## Required work:
Ignore the pictures in the data below and set down exactly the lines from its first line through the line containing "(616, 517) none".

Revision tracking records
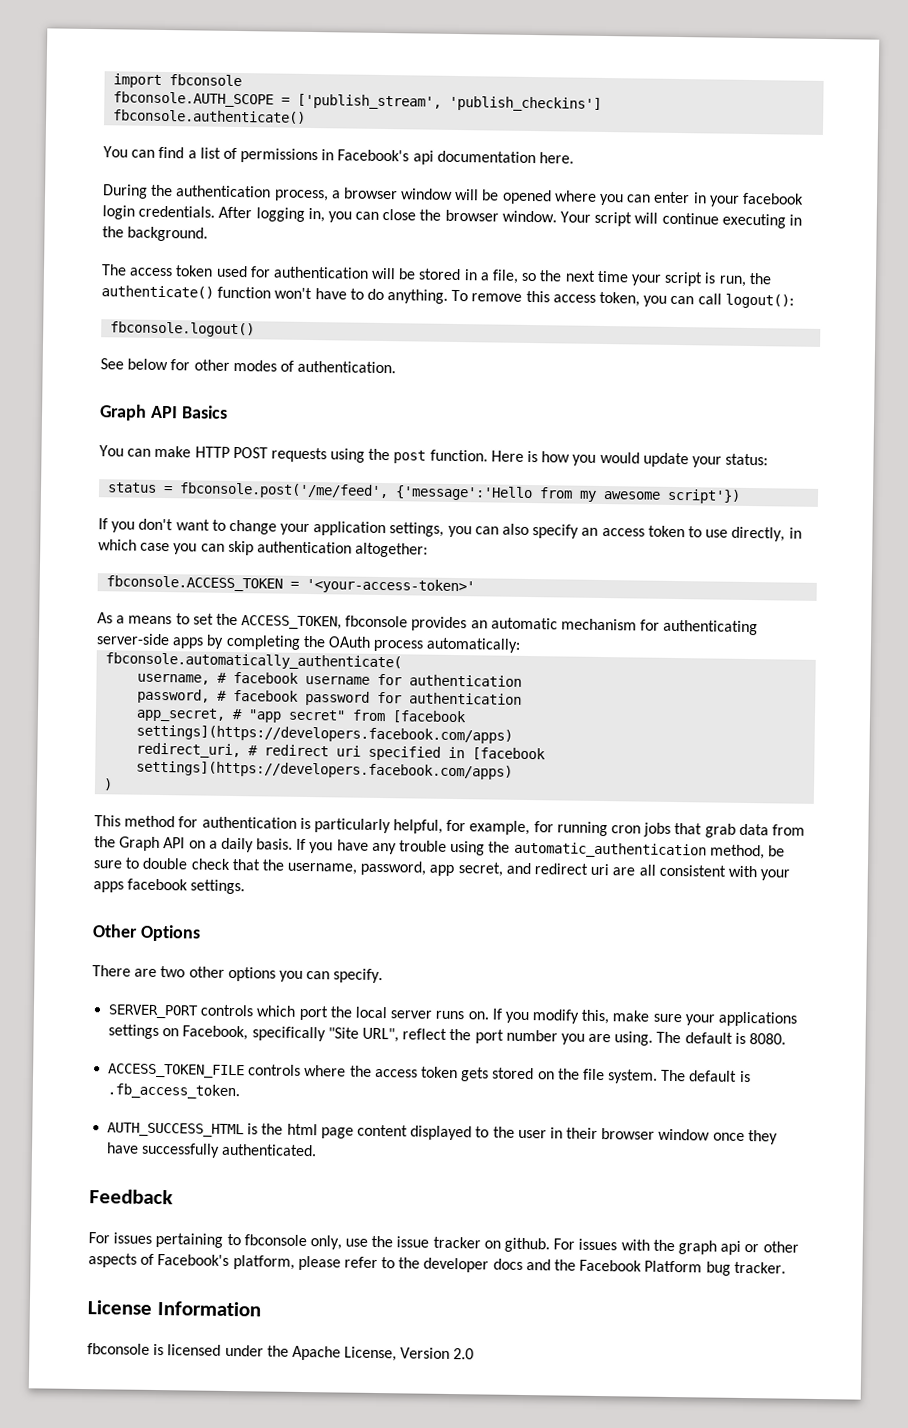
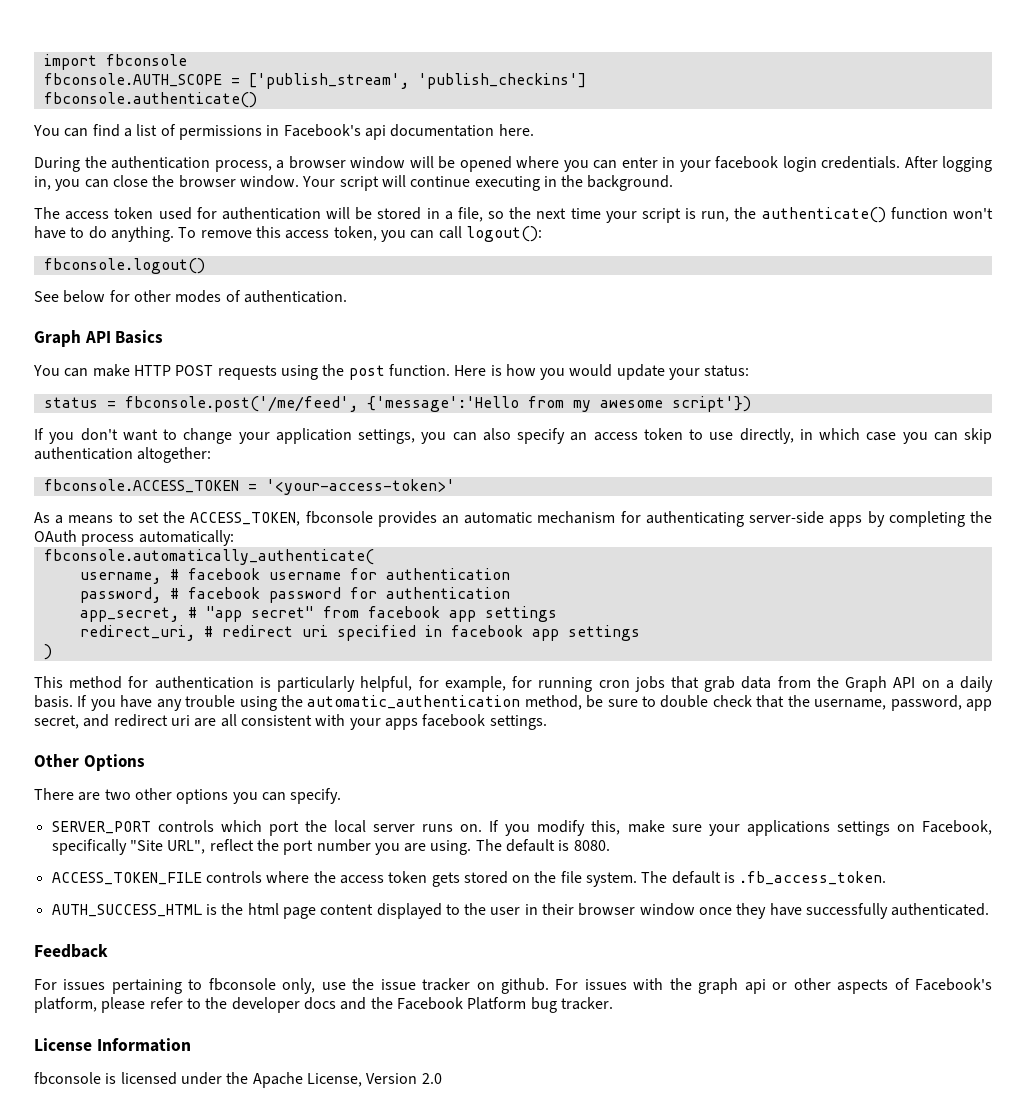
[392,710,468,724] [136,724,514,744] [facebook settings](https://developers.facebook.com/apps) -> [367,606,557,622] facebook app settings
[472,747,547,761] [136,760,514,780] [facebook settings](https://developers.facebook.com/apps) -> [450,625,640,641] facebook app settings

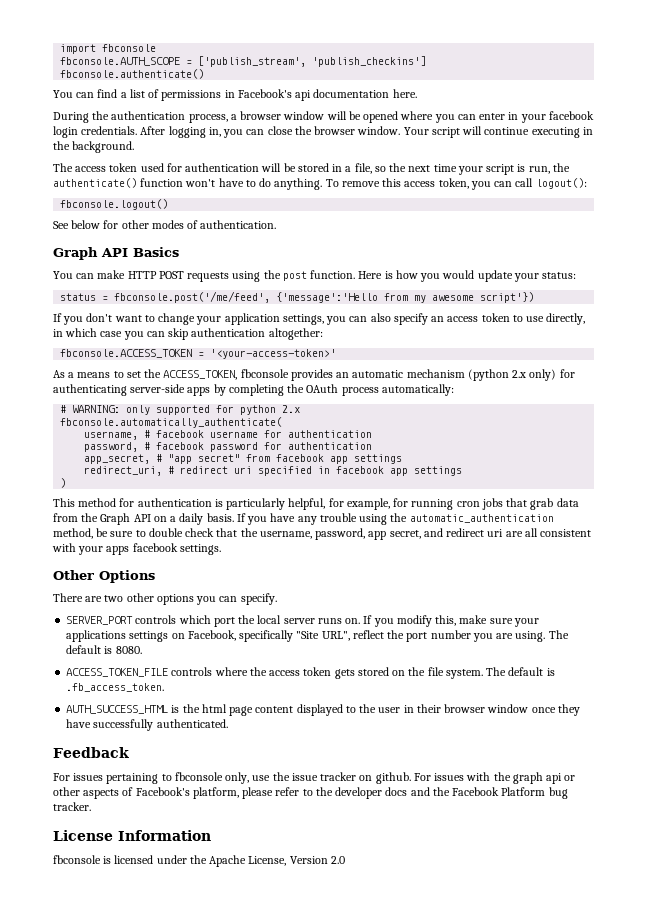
(616, 517) none -> [467,369,557,381] (python 2.x only)
(234, 538) none -> [60,405,301,415] // # WARNING: only supported for python 2.x

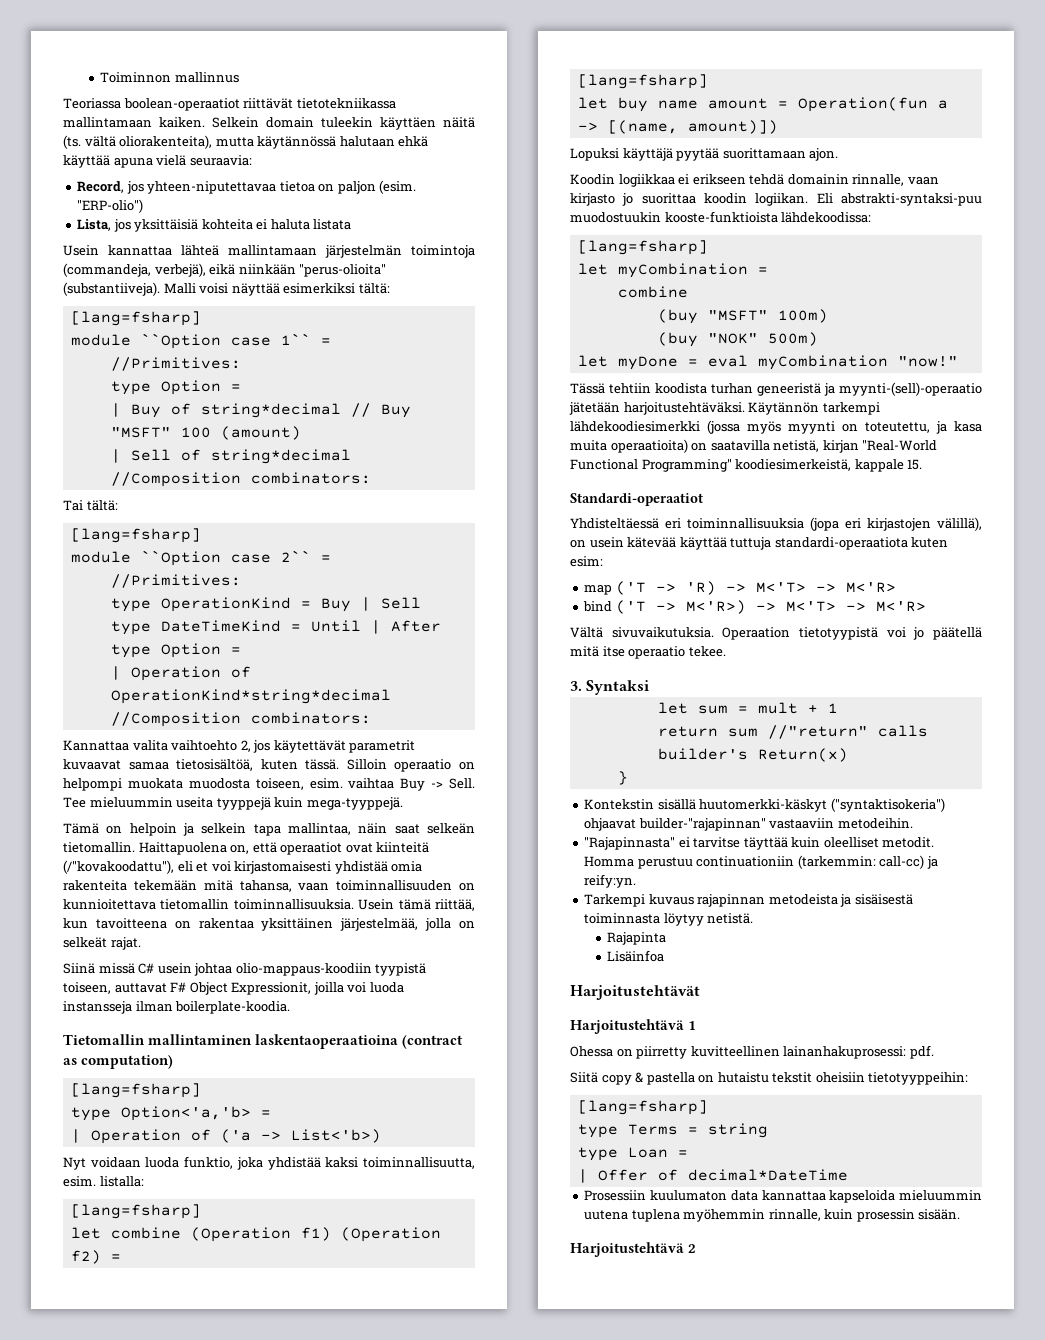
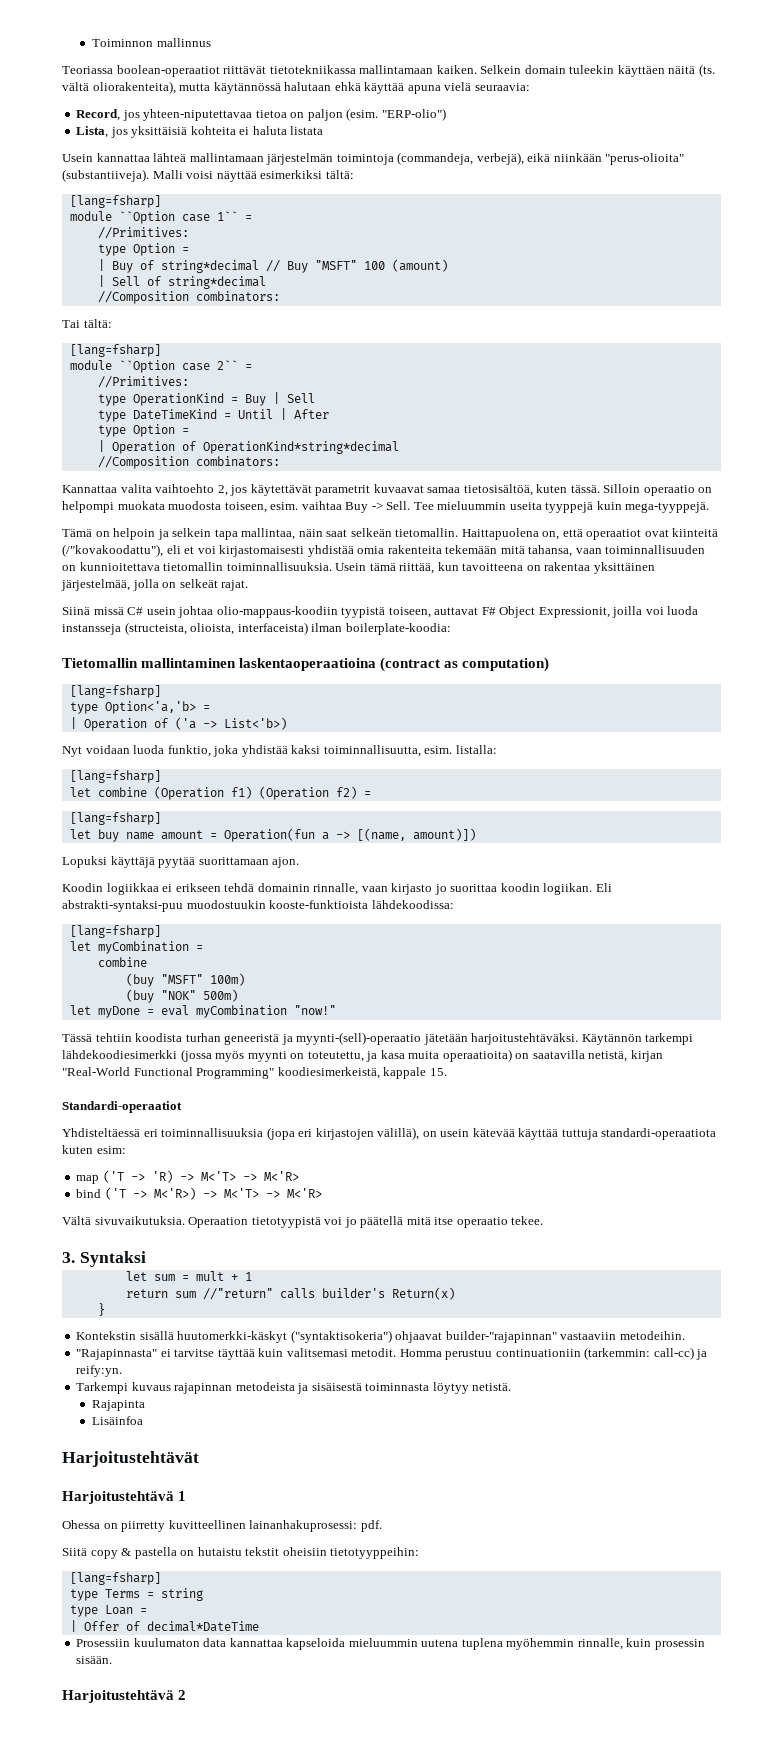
[135,1001,291,1014] ilman boilerplate-koodia. -> [124,622,451,635] (structeista, olioista, interfaceista) ilman boilerplate-koodia:
[823,837,879,848] oleelliset -> [286,1348,348,1357] valitsemasi

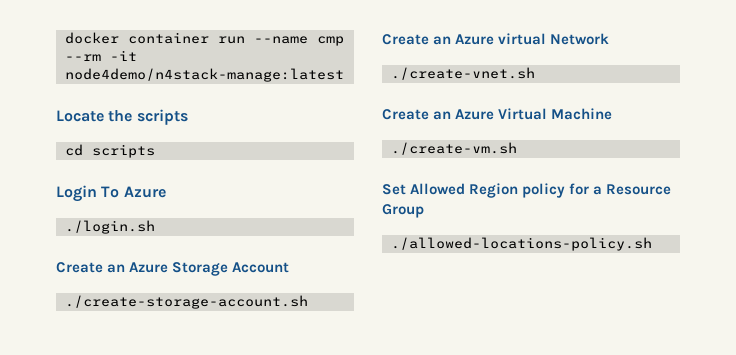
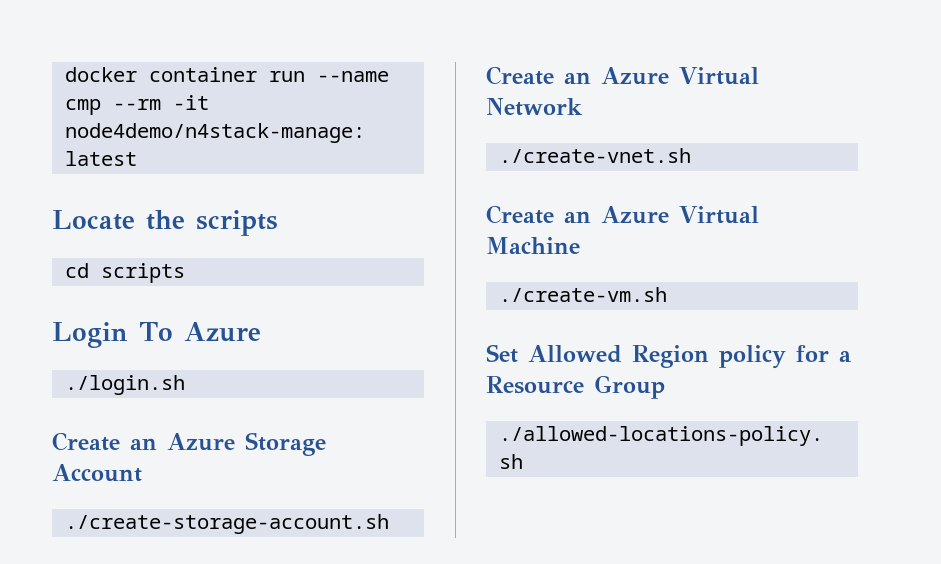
[498,33,547,45] virtual -> [679,67,759,85] Virtual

## Task solution:
[392,710,468,724] [136,724,514,744] [facebook settings](https://developers.facebook.com/apps) -> [367,606,557,622] facebook app settings
[472,747,547,761] [136,760,514,780] [facebook settings](https://developers.facebook.com/apps) -> [450,625,640,641] facebook app settings

(616, 517) none -> [467,369,557,381] (python 2.x only)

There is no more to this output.